■ RECORDS SHOWN
════════════════

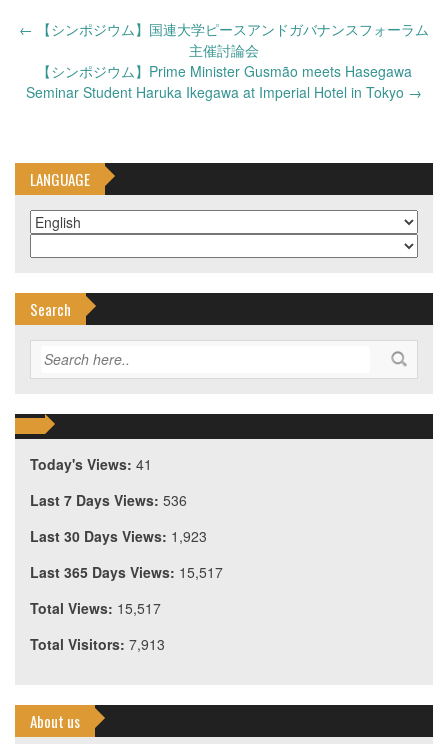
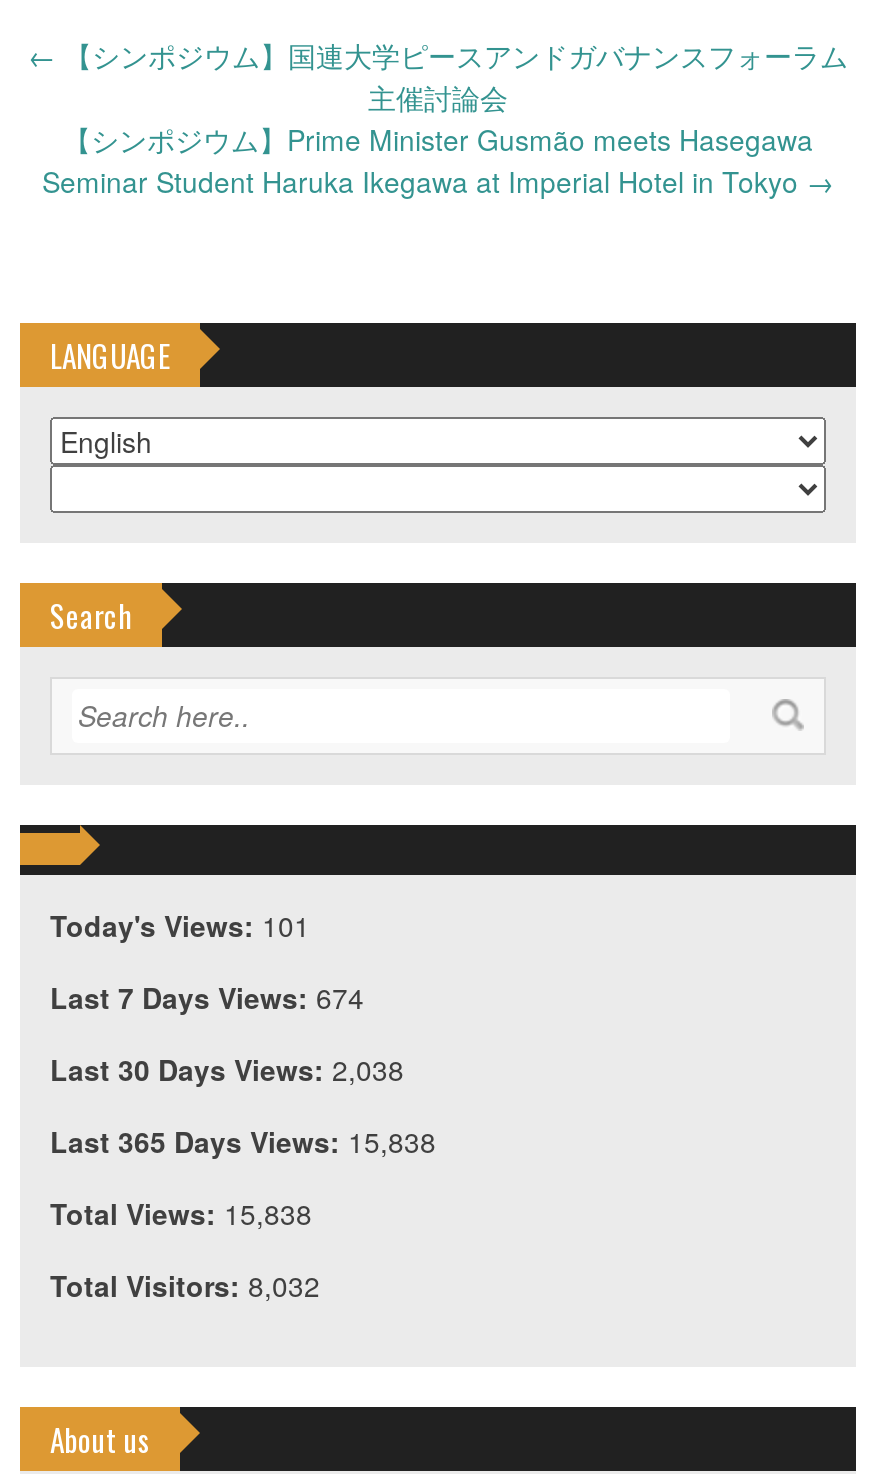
- Today's Views: 41
+ Today's Views: 101

- Last 7 Days Views: 536
+ Last 7 Days Views: 674

- Last 30 Days Views: 1,923
+ Last 30 Days Views: 2,038

- Last 365 Days Views: 15,517
+ Last 365 Days Views: 15,838

- Total Views: 15,517
+ Total Views: 15,838

- Total Visitors: 7,913
+ Total Visitors: 8,032
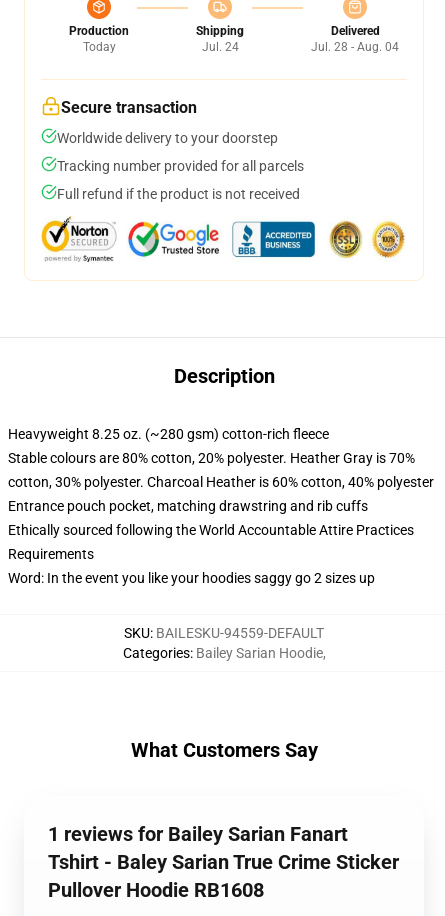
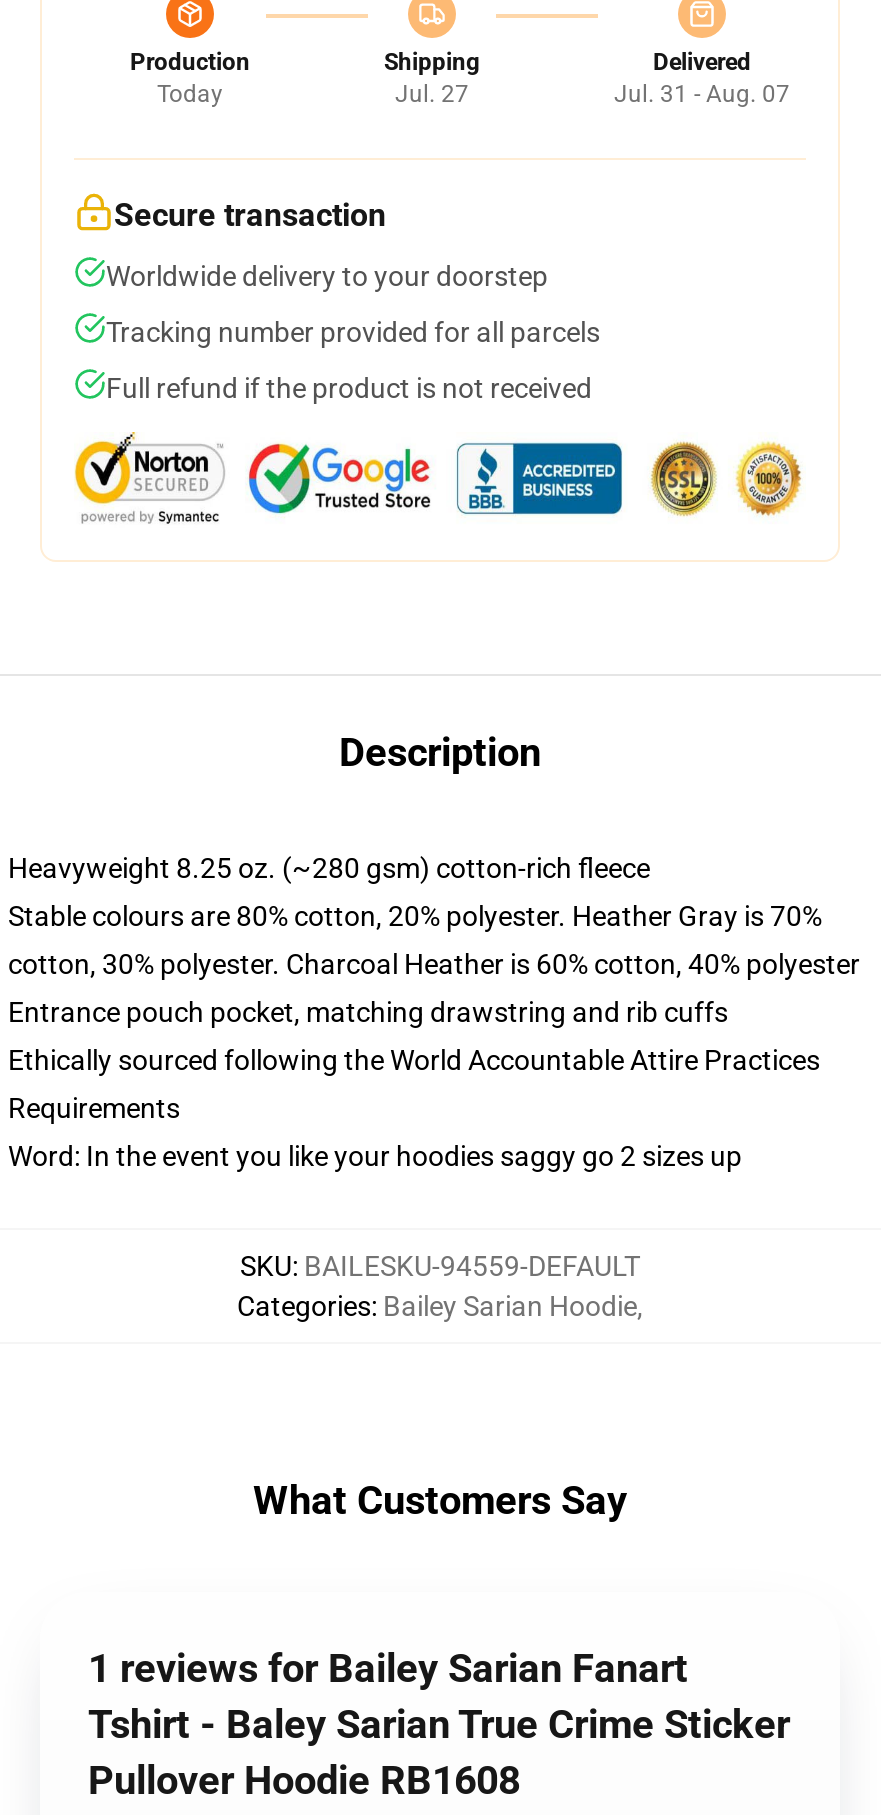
- Jul. 24
+ Jul. 27

- Jul. 28 - Aug. 04
+ Jul. 31 - Aug. 07
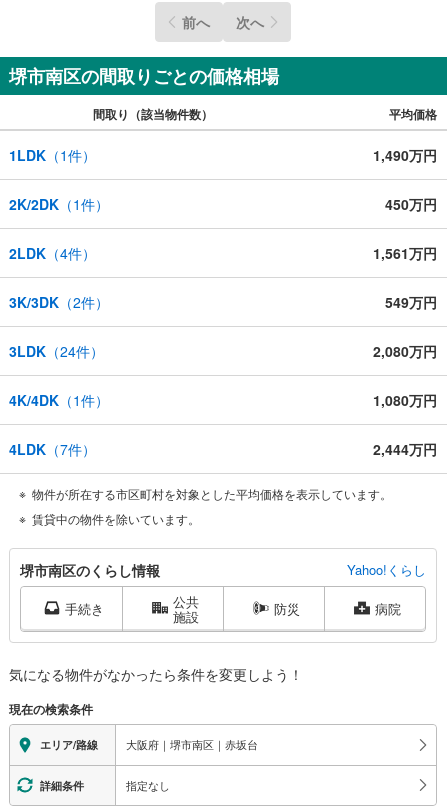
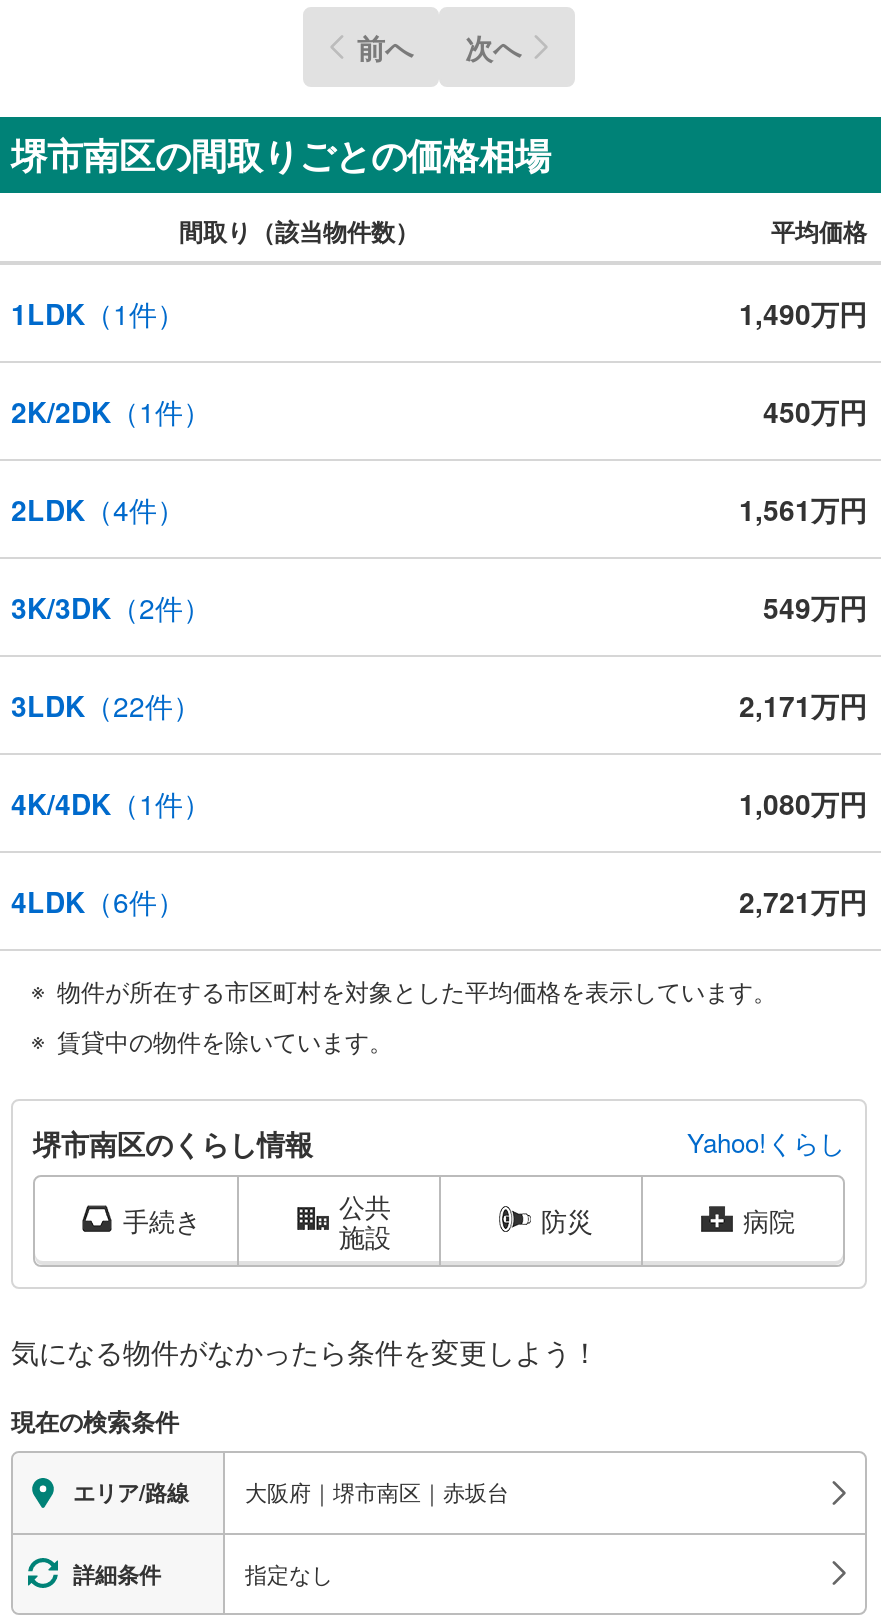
- 3LDK（24件）
+ 3LDK（22件）

- 2,080万円
+ 2,171万円

- 4LDK（7件）
+ 4LDK（6件）

- 2,444万円
+ 2,721万円
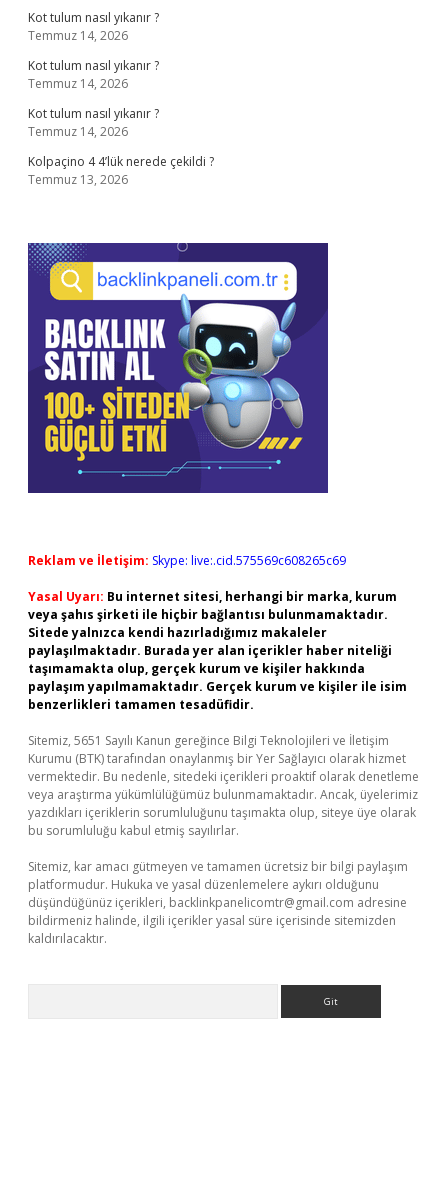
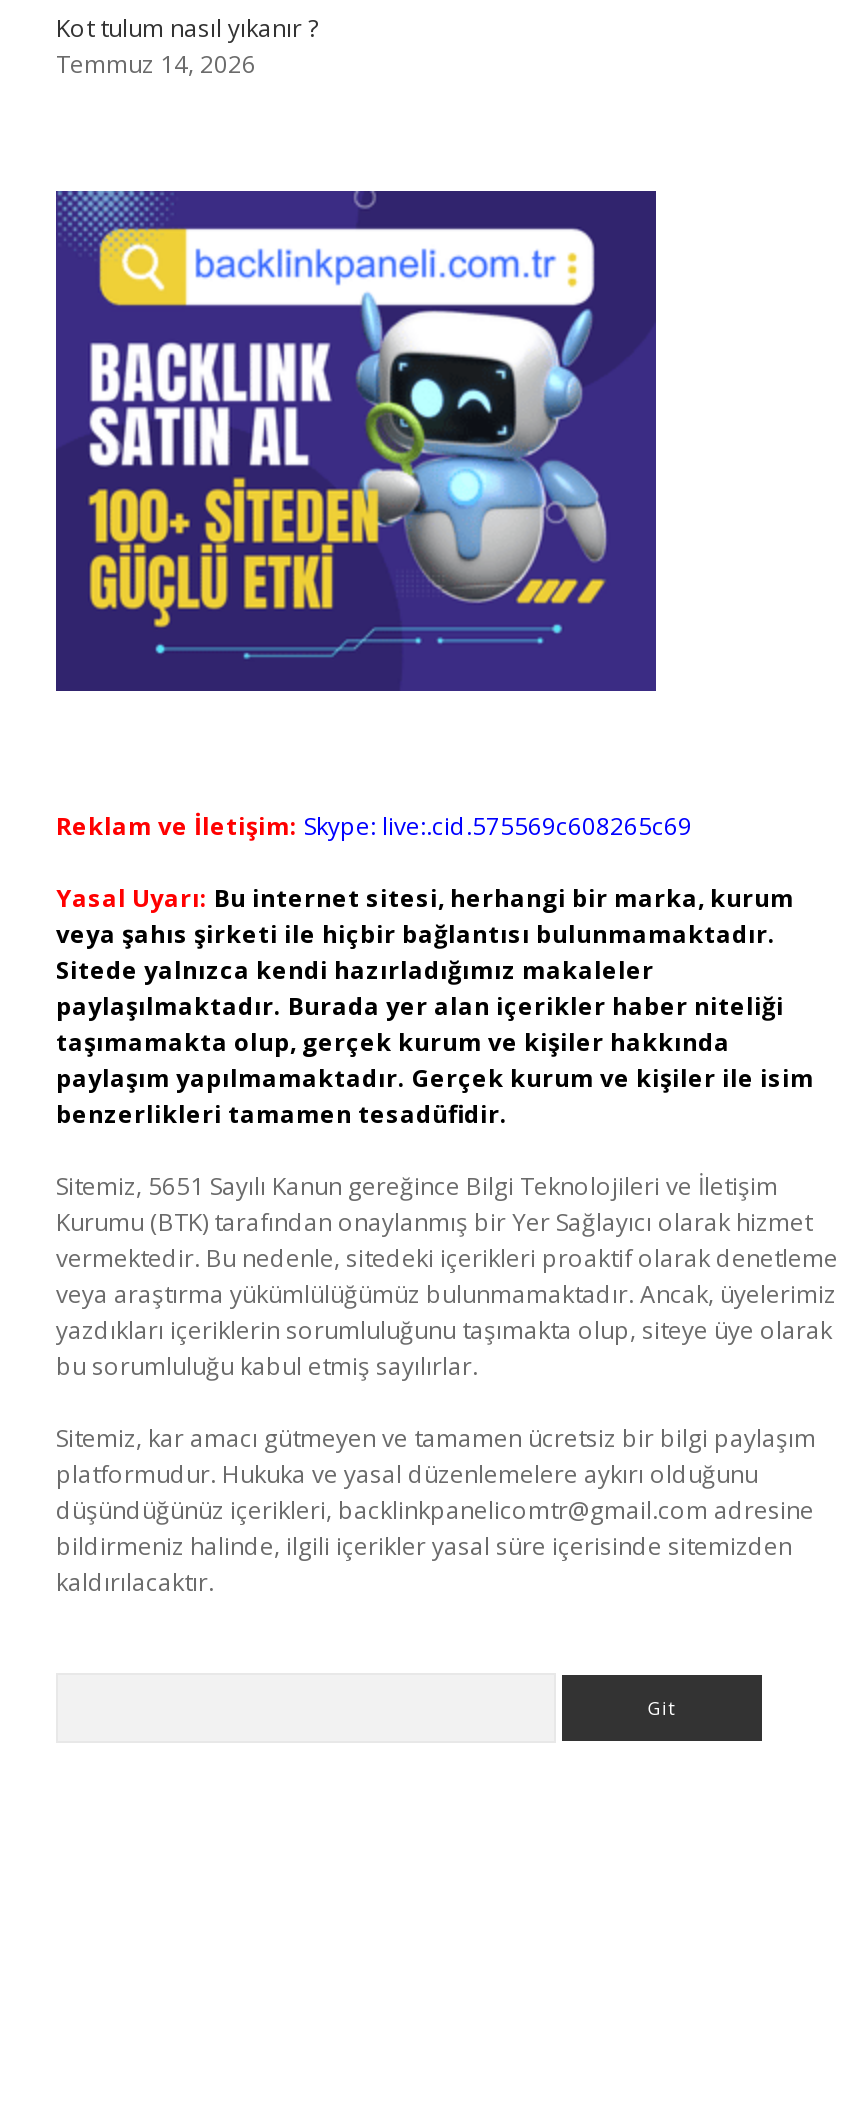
- Kot tulum nasıl yıkanır ?
- Temmuz 14, 2026
- Kot tulum nasıl yıkanır ?
- Temmuz 14, 2026
- Kolpaçino 4 4’lük nerede çekildi ?
- Temmuz 13, 2026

════════════════

■ ASSIGNMENT
Gather all lines from the listing above in which "Total" occurs.

■ EXERCISE ANSWER
- Total Views: 15,517
+ Total Views: 15,838
- Total Visitors: 7,913
+ Total Visitors: 8,032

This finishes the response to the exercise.